------ GIVEN DATA
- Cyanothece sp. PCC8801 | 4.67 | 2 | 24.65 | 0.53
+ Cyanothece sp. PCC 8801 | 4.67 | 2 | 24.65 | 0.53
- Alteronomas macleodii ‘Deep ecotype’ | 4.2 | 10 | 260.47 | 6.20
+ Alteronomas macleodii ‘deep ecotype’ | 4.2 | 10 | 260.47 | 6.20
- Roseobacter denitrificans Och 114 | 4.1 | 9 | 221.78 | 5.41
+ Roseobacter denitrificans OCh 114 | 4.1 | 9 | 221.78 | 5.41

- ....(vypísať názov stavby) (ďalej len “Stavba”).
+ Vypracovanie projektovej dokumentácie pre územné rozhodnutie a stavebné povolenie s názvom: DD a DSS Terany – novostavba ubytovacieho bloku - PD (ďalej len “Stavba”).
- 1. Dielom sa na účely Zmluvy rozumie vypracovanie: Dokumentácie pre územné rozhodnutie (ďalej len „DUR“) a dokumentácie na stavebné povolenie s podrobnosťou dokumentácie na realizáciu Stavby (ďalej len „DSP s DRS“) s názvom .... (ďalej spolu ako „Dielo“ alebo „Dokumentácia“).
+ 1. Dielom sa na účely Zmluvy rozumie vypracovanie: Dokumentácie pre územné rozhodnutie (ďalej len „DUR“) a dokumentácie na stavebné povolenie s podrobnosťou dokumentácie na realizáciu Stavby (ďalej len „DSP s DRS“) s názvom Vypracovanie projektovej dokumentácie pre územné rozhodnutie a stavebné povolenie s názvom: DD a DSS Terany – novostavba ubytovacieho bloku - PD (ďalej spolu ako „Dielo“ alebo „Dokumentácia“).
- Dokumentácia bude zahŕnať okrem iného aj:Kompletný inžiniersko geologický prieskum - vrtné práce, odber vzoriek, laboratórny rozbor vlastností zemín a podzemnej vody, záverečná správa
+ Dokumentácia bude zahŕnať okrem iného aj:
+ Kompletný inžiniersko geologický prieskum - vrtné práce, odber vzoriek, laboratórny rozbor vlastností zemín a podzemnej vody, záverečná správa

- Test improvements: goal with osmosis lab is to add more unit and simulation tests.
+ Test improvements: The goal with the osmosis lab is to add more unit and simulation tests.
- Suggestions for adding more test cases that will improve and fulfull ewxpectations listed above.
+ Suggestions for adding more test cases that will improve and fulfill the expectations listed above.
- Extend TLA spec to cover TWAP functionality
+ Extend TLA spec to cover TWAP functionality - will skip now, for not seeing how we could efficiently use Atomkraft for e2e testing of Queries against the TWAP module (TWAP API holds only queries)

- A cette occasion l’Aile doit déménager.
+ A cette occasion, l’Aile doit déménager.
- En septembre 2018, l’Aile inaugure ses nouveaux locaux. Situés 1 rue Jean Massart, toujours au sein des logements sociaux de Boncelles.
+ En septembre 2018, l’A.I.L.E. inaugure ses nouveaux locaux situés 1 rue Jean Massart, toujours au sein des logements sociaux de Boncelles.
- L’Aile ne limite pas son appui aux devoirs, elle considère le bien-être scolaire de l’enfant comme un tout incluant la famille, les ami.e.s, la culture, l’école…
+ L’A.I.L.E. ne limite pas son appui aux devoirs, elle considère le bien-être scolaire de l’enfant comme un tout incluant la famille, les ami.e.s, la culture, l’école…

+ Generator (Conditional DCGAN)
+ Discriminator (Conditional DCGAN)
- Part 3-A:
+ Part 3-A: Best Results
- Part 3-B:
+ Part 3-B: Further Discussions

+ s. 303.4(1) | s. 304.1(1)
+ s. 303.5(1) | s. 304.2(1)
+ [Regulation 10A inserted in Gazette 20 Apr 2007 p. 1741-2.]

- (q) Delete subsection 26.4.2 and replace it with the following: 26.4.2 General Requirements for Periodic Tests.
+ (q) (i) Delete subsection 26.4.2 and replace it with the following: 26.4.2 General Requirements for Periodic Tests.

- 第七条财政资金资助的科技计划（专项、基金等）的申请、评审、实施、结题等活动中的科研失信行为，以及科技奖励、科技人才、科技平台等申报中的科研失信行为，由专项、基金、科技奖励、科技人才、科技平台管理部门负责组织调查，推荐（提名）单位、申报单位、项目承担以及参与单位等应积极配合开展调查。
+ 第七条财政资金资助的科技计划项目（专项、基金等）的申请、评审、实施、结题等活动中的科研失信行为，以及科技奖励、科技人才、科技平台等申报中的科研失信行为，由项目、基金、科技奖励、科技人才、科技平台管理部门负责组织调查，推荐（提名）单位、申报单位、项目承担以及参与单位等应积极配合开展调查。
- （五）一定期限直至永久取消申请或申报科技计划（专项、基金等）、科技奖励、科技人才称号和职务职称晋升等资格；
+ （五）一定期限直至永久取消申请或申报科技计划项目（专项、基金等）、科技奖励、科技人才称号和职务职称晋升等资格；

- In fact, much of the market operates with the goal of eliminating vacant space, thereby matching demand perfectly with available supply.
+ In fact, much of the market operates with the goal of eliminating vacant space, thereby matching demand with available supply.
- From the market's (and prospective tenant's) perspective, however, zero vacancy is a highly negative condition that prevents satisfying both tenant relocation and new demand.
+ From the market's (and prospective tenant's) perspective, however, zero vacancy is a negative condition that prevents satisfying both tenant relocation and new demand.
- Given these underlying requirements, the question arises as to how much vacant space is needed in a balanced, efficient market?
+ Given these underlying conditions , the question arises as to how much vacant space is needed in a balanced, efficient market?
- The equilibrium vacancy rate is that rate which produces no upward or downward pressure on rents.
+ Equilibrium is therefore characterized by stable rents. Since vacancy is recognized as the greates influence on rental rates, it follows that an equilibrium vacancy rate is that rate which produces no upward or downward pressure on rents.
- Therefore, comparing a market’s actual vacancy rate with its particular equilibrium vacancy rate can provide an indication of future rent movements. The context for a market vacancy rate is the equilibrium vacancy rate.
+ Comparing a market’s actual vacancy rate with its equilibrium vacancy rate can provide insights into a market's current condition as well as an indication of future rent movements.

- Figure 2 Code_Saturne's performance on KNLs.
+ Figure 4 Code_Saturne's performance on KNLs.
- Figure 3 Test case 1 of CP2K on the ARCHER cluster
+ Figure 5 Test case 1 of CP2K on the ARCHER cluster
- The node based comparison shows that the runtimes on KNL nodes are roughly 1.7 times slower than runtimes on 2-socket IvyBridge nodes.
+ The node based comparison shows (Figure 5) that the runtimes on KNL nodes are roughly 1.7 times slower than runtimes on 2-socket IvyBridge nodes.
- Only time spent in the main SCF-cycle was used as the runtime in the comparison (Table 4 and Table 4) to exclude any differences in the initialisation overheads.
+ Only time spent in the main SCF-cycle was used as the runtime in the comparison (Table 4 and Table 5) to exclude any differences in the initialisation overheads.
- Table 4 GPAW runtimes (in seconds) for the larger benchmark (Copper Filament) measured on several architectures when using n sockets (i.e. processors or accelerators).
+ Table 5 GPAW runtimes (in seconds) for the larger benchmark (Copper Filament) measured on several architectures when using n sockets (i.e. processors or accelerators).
------------
Return the full data, every line of it, with nothing altered.

- Cyanothece sp. PCC8801 | 4.67 | 2 | 24.65 | 0.53
+ Cyanothece sp. PCC 8801 | 4.67 | 2 | 24.65 | 0.53
- Alteronomas macleodii ‘Deep ecotype’ | 4.2 | 10 | 260.47 | 6.20
+ Alteronomas macleodii ‘deep ecotype’ | 4.2 | 10 | 260.47 | 6.20
- Roseobacter denitrificans Och 114 | 4.1 | 9 | 221.78 | 5.41
+ Roseobacter denitrificans OCh 114 | 4.1 | 9 | 221.78 | 5.41

- ....(vypísať názov stavby) (ďalej len “Stavba”).
+ Vypracovanie projektovej dokumentácie pre územné rozhodnutie a stavebné povolenie s názvom: DD a DSS Terany – novostavba ubytovacieho bloku - PD (ďalej len “Stavba”).
- 1. Dielom sa na účely Zmluvy rozumie vypracovanie: Dokumentácie pre územné rozhodnutie (ďalej len „DUR“) a dokumentácie na stavebné povolenie s podrobnosťou dokumentácie na realizáciu Stavby (ďalej len „DSP s DRS“) s názvom .... (ďalej spolu ako „Dielo“ alebo „Dokumentácia“).
+ 1. Dielom sa na účely Zmluvy rozumie vypracovanie: Dokumentácie pre územné rozhodnutie (ďalej len „DUR“) a dokumentácie na stavebné povolenie s podrobnosťou dokumentácie na realizáciu Stavby (ďalej len „DSP s DRS“) s názvom Vypracovanie projektovej dokumentácie pre územné rozhodnutie a stavebné povolenie s názvom: DD a DSS Terany – novostavba ubytovacieho bloku - PD (ďalej spolu ako „Dielo“ alebo „Dokumentácia“).
- Dokumentácia bude zahŕnať okrem iného aj:Kompletný inžiniersko geologický prieskum - vrtné práce, odber vzoriek, laboratórny rozbor vlastností zemín a podzemnej vody, záverečná správa
+ Dokumentácia bude zahŕnať okrem iného aj:
+ Kompletný inžiniersko geologický prieskum - vrtné práce, odber vzoriek, laboratórny rozbor vlastností zemín a podzemnej vody, záverečná správa

- Test improvements: goal with osmosis lab is to add more unit and simulation tests.
+ Test improvements: The goal with the osmosis lab is to add more unit and simulation tests.
- Suggestions for adding more test cases that will improve and fulfull ewxpectations listed above.
+ Suggestions for adding more test cases that will improve and fulfill the expectations listed above.
- Extend TLA spec to cover TWAP functionality
+ Extend TLA spec to cover TWAP functionality - will skip now, for not seeing how we could efficiently use Atomkraft for e2e testing of Queries against the TWAP module (TWAP API holds only queries)

- A cette occasion l’Aile doit déménager.
+ A cette occasion, l’Aile doit déménager.
- En septembre 2018, l’Aile inaugure ses nouveaux locaux. Situés 1 rue Jean Massart, toujours au sein des logements sociaux de Boncelles.
+ En septembre 2018, l’A.I.L.E. inaugure ses nouveaux locaux situés 1 rue Jean Massart, toujours au sein des logements sociaux de Boncelles.
- L’Aile ne limite pas son appui aux devoirs, elle considère le bien-être scolaire de l’enfant comme un tout incluant la famille, les ami.e.s, la culture, l’école…
+ L’A.I.L.E. ne limite pas son appui aux devoirs, elle considère le bien-être scolaire de l’enfant comme un tout incluant la famille, les ami.e.s, la culture, l’école…

+ Generator (Conditional DCGAN)
+ Discriminator (Conditional DCGAN)
- Part 3-A:
+ Part 3-A: Best Results
- Part 3-B:
+ Part 3-B: Further Discussions

+ s. 303.4(1) | s. 304.1(1)
+ s. 303.5(1) | s. 304.2(1)
+ [Regulation 10A inserted in Gazette 20 Apr 2007 p. 1741-2.]

- (q) Delete subsection 26.4.2 and replace it with the following: 26.4.2 General Requirements for Periodic Tests.
+ (q) (i) Delete subsection 26.4.2 and replace it with the following: 26.4.2 General Requirements for Periodic Tests.

- 第七条财政资金资助的科技计划（专项、基金等）的申请、评审、实施、结题等活动中的科研失信行为，以及科技奖励、科技人才、科技平台等申报中的科研失信行为，由专项、基金、科技奖励、科技人才、科技平台管理部门负责组织调查，推荐（提名）单位、申报单位、项目承担以及参与单位等应积极配合开展调查。
+ 第七条财政资金资助的科技计划项目（专项、基金等）的申请、评审、实施、结题等活动中的科研失信行为，以及科技奖励、科技人才、科技平台等申报中的科研失信行为，由项目、基金、科技奖励、科技人才、科技平台管理部门负责组织调查，推荐（提名）单位、申报单位、项目承担以及参与单位等应积极配合开展调查。
- （五）一定期限直至永久取消申请或申报科技计划（专项、基金等）、科技奖励、科技人才称号和职务职称晋升等资格；
+ （五）一定期限直至永久取消申请或申报科技计划项目（专项、基金等）、科技奖励、科技人才称号和职务职称晋升等资格；

- In fact, much of the market operates with the goal of eliminating vacant space, thereby matching demand perfectly with available supply.
+ In fact, much of the market operates with the goal of eliminating vacant space, thereby matching demand with available supply.
- From the market's (and prospective tenant's) perspective, however, zero vacancy is a highly negative condition that prevents satisfying both tenant relocation and new demand.
+ From the market's (and prospective tenant's) perspective, however, zero vacancy is a negative condition that prevents satisfying both tenant relocation and new demand.
- Given these underlying requirements, the question arises as to how much vacant space is needed in a balanced, efficient market?
+ Given these underlying conditions , the question arises as to how much vacant space is needed in a balanced, efficient market?
- The equilibrium vacancy rate is that rate which produces no upward or downward pressure on rents.
+ Equilibrium is therefore characterized by stable rents. Since vacancy is recognized as the greates influence on rental rates, it follows that an equilibrium vacancy rate is that rate which produces no upward or downward pressure on rents.
- Therefore, comparing a market’s actual vacancy rate with its particular equilibrium vacancy rate can provide an indication of future rent movements. The context for a market vacancy rate is the equilibrium vacancy rate.
+ Comparing a market’s actual vacancy rate with its equilibrium vacancy rate can provide insights into a market's current condition as well as an indication of future rent movements.

- Figure 2 Code_Saturne's performance on KNLs.
+ Figure 4 Code_Saturne's performance on KNLs.
- Figure 3 Test case 1 of CP2K on the ARCHER cluster
+ Figure 5 Test case 1 of CP2K on the ARCHER cluster
- The node based comparison shows that the runtimes on KNL nodes are roughly 1.7 times slower than runtimes on 2-socket IvyBridge nodes.
+ The node based comparison shows (Figure 5) that the runtimes on KNL nodes are roughly 1.7 times slower than runtimes on 2-socket IvyBridge nodes.
- Only time spent in the main SCF-cycle was used as the runtime in the comparison (Table 4 and Table 4) to exclude any differences in the initialisation overheads.
+ Only time spent in the main SCF-cycle was used as the runtime in the comparison (Table 4 and Table 5) to exclude any differences in the initialisation overheads.
- Table 4 GPAW runtimes (in seconds) for the larger benchmark (Copper Filament) measured on several architectures when using n sockets (i.e. processors or accelerators).
+ Table 5 GPAW runtimes (in seconds) for the larger benchmark (Copper Filament) measured on several architectures when using n sockets (i.e. processors or accelerators).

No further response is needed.